WHAT NEEDS TO BE DONE: The lines to reproduce run from the one containing "ordered by: Aurora Fabbri -> Tommaso Ferraro" through the end of the records below. Reproduce them exactly and add nothing.

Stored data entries
╔══

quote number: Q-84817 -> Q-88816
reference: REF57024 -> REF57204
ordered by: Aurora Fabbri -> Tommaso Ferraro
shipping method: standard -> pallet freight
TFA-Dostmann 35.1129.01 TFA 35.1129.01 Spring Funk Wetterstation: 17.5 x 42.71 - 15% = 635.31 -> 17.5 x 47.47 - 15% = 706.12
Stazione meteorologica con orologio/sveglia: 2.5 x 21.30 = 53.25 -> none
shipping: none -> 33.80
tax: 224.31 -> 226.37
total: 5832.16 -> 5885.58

╚══

TASK ANSWER:
ordered by: Aurora Fabbri -> Tommaso Ferraro
shipping method: standard -> pallet freight
TFA-Dostmann 35.1129.01 TFA 35.1129.01 Spring Funk Wetterstation: 17.5 x 42.71 - 15% = 635.31 -> 17.5 x 47.47 - 15% = 706.12
Stazione meteorologica con orologio/sveglia: 2.5 x 21.30 = 53.25 -> none
shipping: none -> 33.80
tax: 224.31 -> 226.37
total: 5832.16 -> 5885.58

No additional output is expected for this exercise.